Hello. Please help me in learning deleting BST node through recursion.

In my class my tutor wrote something like this for BST delete node struc:


struct node{

   //data
   node* root, *left, *right;
}

why not

struct node{

   //data
   node* *left, *right;
} 

node * root;

whats the difference?

coder777 (8439)

whats the difference?

The difference is that you don't need to search for the root node with the first node while you need to with the second.

In other words: the first approach needs more data for being faster

csstudent123 (409)

I wrote a deleteNode bst function but its giving me segmentation fault:

The algorithm is like this:

find value to be deleted;
if found and it is leaf delete it
else if found value is greater than root value in right subtree
else value in left subtree

if value in right subtree
traverse right nodes
if found right node and value to be deleted link previous value with value next of found value
else if value is less that right node while in right subtree
traverse left nodes
delete if found and link

here is my code


void bst:: deleteN(hwareItem*& root, hwareItem*& curr, char barcode[]){
	
	hwareItem* prev, *traverse, *goToLeaf, *save, *tmp;
	char path;
	curr=findNode(root, curr, barcode);
	traverse=root;
	prev=root;
	tmp=NULL;
	goToLeaf=root;
	if((curr->right) && (curr->left==NULL)){
		delete curr;
		curr=NULL;
		
		}
	
	else if(strcmp(curr->barcode, traverse->barcode)>0){
		path='R';
		
		traverse=traverse->right;
		save=traverse;
		cout<<"Right subtree exists.

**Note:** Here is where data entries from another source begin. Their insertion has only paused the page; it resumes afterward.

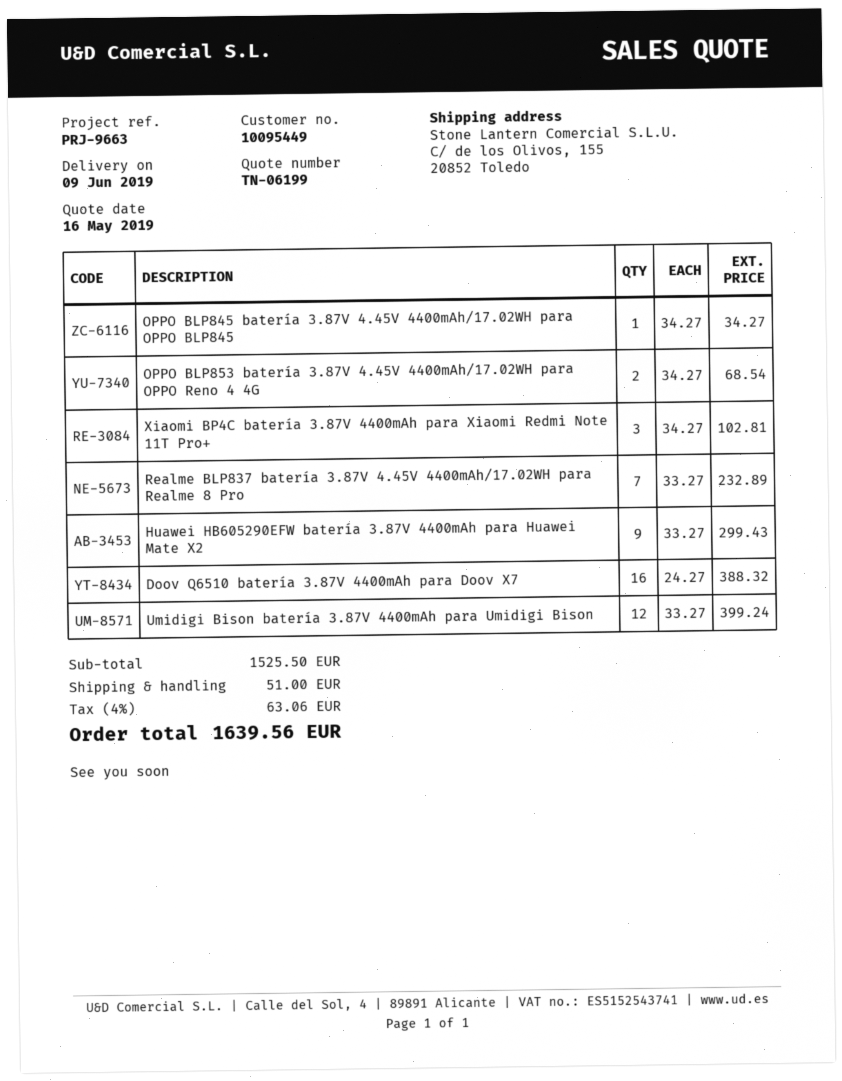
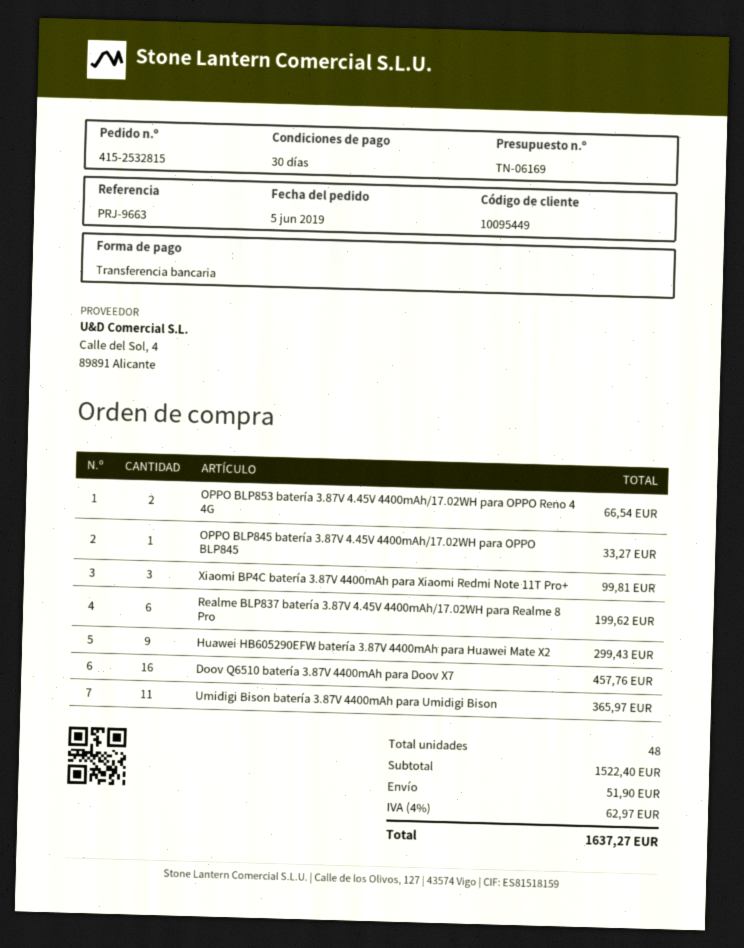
quote number: TN-06199 -> TN-06169
OPPO BLP845 batería 3.87V 4.45V 4400mAh/17.02WH para OPPO BLP845: 1 for 34.27 -> 1 for 33.27
OPPO BLP853 batería 3.87V 4.45V 4400mAh/17.02WH para OPPO Reno 4 4G: 2 for 68.54 -> 2 for 66.54
Xiaomi BP4C batería 3.87V 4400mAh para Xiaomi Redmi Note 11T Pro+: 3 for 102.81 -> 3 for 99.81
Realme BLP837 batería 3.87V 4.45V 4400mAh/17.02WH para Realme 8 Pro: 7 for 232.89 -> 6 for 199.62
Doov Q6510 batería 3.87V 4400mAh para Doov X7: 16 for 388.32 -> 16 for 457.76
Umidigi Bison batería 3.87V 4400mAh para Umidigi Bison: 12 for 399.24 -> 11 for 365.97
subtotal: 1525.50 -> 1522.40
shipping: 51.00 -> 51.90
tax: 4% = 63.06 -> 4% = 62.97
total: 1639.56 -> 1637.27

Value in right subtree"<<endl;
		
		
		
		while(goToLeaf!=NULL){
			//prev=goToLeaf;
			goToLeaf=goToLeaf->right;
			if(goToLeaf->right->right==NULL){
				//goToLeaf=goToLeaf->left;
				strcpy(goToLeaf->barcode,goToLeaf->left->barcode);
				cout<<"val: "<<goToLeaf->barcode<<endl;
				break;}
				
			}
		//prev=root;
		while(traverse!=NULL){
			if(strcmp(curr->barcode, traverse->barcode)==0){
				if(traverse->left==NULL){
					prev->right=curr->right;
					//strcpy(prev->right->barcode, curr->right->barcode);
					delete curr;
					curr=NULL;}
				else if(traverse->right==NULL){
					prev->left=curr->left;
					//strcpy(prev->left->barcode, curr->left->barcode);
					delete curr;
					curr=NULL;
					}
				else{
					strcpy(tmp->barcode, curr->barcode);
					strcpy(curr->barcode,goToLeaf->barcode);
					strcpy(goToLeaf->barcode, tmp->barcode);
					delete goToLeaf;
					goToLeaf=NULL;
					
					}
					
				
				}
			traverse=traverse->right;
			
			}
			traverse=save;
			prev=root;
			//goToLeaf=traverse;
			
			
			while(traverse!=NULL){
			if(strcmp(curr->barcode, traverse->barcode)==0){
				if(traverse->left==NULL){
					prev->left=curr->right;
					//strcpy(prev->left->barcode, curr->right->barcode);
					delete curr;
					curr=NULL;}
				else if(traverse->right==NULL){
					prev->left=curr->left;
					//strcpy(prev->left->barcode, curr->left->barcode);
					delete curr;
					curr=NULL;
					}
				else{
					
					strcpy(tmp->barcode, curr->barcode);
					strcpy(curr->barcode,goToLeaf->barcode);
					strcpy(goToLeaf->barcode, tmp->barcode);
					delete goToLeaf;
					goToLeaf=NULL;
					
					}	
				
				}
		
			traverse=traverse->left;
		}}
	else{ 
		path='L';
		
		cout<<"Left subtree exists. Value in left subtree"<<endl;
		traverse=traverse->left;
		}
	
		
	}

Last edited on

coder777 (8439)

I'd guess that line 11 is supposed to be:

if((curr->right==NULL) && (curr->left==NULL)){ // Note: curr->right==NULL

But none the less you cannot just delete curr and set it to NULL. You need to set the pointer to this in the root leave to NULL as well.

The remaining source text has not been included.